Hi ninni,
ich finde das mit dem Reden auch o.k. aber das allein wird nicht reichen...der 18-jährige lacht sich darüber wahrscheinlich nur schlapp und zieht seinen Streifen weiter durch....Daher ist es enorm wichtig klare Regeln z.B in Hinsicht aufs Arbeiten etc. aufzustellen.
Dein Sohn ist 18 und selber für sich verantwortlich, natürlich versucht er sich das Leben so bequem wie möglich zu gestalten.
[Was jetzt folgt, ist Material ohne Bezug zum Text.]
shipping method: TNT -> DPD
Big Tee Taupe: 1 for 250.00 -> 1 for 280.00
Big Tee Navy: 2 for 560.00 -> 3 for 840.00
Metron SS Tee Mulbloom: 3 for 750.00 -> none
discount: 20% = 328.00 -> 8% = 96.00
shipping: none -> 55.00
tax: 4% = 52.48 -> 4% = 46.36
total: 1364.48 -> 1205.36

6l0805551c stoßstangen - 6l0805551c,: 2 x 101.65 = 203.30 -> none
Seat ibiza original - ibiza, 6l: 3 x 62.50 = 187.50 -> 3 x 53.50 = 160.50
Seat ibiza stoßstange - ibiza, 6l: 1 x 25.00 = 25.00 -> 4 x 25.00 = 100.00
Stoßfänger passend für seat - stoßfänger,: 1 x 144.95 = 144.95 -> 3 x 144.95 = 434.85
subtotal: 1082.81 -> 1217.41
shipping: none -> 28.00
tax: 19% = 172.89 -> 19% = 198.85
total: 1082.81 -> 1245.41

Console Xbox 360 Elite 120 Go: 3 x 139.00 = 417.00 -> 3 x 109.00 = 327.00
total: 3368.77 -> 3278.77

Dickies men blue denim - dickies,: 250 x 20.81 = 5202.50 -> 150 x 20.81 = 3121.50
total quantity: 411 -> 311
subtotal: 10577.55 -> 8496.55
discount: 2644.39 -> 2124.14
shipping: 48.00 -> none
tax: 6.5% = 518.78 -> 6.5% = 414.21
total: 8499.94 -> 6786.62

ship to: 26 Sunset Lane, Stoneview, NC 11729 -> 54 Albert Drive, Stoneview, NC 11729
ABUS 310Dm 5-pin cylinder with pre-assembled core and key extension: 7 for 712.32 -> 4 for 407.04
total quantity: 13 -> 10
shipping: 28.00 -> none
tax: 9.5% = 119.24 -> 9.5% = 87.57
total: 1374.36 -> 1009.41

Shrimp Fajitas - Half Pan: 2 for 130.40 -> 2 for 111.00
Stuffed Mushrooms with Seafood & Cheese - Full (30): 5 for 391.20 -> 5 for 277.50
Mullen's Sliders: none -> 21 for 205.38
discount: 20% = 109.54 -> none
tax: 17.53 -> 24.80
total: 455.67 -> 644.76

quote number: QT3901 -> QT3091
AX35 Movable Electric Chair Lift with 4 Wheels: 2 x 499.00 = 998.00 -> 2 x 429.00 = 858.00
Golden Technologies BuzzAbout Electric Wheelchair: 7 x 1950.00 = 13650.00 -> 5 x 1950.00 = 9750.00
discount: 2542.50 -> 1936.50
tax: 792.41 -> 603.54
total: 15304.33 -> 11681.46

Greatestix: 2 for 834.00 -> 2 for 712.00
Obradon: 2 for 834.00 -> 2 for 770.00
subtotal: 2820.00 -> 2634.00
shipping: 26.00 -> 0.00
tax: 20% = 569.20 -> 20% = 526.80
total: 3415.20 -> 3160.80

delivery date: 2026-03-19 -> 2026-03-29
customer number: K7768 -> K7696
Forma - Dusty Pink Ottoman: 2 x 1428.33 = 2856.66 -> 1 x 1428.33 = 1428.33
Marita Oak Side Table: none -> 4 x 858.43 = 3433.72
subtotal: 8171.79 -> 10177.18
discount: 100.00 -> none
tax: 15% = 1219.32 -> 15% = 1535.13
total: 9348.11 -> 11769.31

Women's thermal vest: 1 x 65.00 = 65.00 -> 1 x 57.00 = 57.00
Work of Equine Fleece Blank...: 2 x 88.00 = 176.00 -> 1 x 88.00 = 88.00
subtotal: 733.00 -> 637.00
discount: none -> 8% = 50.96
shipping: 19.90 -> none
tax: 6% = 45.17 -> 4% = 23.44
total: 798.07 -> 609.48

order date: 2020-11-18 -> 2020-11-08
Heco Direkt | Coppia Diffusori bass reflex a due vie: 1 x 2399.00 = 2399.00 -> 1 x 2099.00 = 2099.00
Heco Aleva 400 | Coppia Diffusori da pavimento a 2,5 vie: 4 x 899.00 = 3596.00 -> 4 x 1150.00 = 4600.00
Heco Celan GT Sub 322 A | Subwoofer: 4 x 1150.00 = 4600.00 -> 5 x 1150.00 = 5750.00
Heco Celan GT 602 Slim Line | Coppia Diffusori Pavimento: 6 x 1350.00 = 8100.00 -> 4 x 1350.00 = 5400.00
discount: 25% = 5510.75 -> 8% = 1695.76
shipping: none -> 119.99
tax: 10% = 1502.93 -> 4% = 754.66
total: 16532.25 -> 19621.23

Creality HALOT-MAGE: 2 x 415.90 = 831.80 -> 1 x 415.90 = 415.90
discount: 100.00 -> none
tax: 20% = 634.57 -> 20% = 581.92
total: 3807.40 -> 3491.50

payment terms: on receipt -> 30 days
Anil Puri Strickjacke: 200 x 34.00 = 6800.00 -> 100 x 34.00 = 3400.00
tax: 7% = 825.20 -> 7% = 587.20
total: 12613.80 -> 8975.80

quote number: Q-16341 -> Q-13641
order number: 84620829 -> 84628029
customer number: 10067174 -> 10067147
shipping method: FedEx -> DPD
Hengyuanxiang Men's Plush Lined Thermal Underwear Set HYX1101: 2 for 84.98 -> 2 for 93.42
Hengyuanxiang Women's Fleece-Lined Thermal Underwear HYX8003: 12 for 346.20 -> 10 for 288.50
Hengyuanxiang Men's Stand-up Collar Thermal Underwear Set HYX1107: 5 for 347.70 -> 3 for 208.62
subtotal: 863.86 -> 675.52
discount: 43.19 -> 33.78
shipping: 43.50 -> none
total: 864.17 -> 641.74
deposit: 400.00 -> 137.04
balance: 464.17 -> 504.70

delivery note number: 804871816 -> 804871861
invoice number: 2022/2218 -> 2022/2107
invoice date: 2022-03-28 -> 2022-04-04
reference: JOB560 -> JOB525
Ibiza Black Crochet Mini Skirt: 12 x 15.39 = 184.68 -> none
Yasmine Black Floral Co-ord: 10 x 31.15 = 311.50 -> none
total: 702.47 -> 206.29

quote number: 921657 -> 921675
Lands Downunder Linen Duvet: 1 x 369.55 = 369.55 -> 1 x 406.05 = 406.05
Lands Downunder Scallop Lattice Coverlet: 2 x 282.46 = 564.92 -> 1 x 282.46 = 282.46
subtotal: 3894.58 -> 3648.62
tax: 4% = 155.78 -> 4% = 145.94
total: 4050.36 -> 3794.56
Da das natürlich auf deine Kosten (sowohl in finanzieller wie auch energetischer Hinsicht) geht, solltest du schon klar machen, wie der Hase läuft, bzw. zu laufen hat, d.h. du musst schon in Hinsicht auf deine eigenen (gerechtfertigten! SELBSTWERT!!) Ansprüche auf die Kampfstationen gehen.
Ich würde Regeln aufstellen, und Konsequenzen bei Nichteinhaltung ankündigen. z.B. Taschengeldentzug/Geldentzug, wenn nicht gearbeitet wurde oder ihm auferlegte Arbeiten nicht erledigt wurden. Falls es gar nicht hinhaut: rauswerfen. Nur so lernt er, dass es im Leben nicht nur nach seiner Nase läuft, sondern er sich sowohl zu Haus als auch überall an Regeln zu halten hat und es im Grund ein Spiel des gegenseitigen Gebens und Nehmens ist, und nicht wie er sich das vorstellt ein einseitiges Nehmen von seiner Seite her.
Du hilfst deinem Sohn nicht, indem du ihm da eine Sonderstellung als Pascha gewährst...und du musst wohl oder übel über deinen Schatten springen um die Führungsposition zu übernehmen, sowohl über dein eigenes Leben, dass ja momentan wohl eher nur von deinem Grossen bestimmt wird, und auch über das Verhalten deines 18-jährigen. Grad Jugendliche suchen nach Grenzen und sind ständig am austesten wie weit sie gehen können. Da muss man schon auf liebevolle aber konsequente und effektive Weise Grenzen setzen um da nicht unter dem kindlich-menschlichen Terror unterzugehn. Es geht im menschlichen Leben halt immer um Macht und Kontrolle und darum da ein Gleichgewicht zu finden.
Da du noch zwei Kinder hast, würde ich dir bei Erziehungsproblemen nahelegen dich da mal ein wenig schlau zu machen, ein paar Bücher zu lesen, einen Elternkurs zu machen. Denn im Grund ist es nicht schwer mit ein paar konsequenten Erziehungsdingen den Kindern genügend Struktur und Anleitung zu geben, damit das Zusammenleben gut klappt.
Gruss
Tyra
Buchtipps: Jan-Uwe Rogge: Kinder brauchen Grenzen
Peter Struck: Die Kunst der Erziehung
Felix von Cube: Fordern statt Verwöhnen
WolfgangGoebel/Michaela Glöckler: Kindersprechstunde --->echt klasse, wenn man sich an die pädagogischen Tipps hält haut alles prima hin!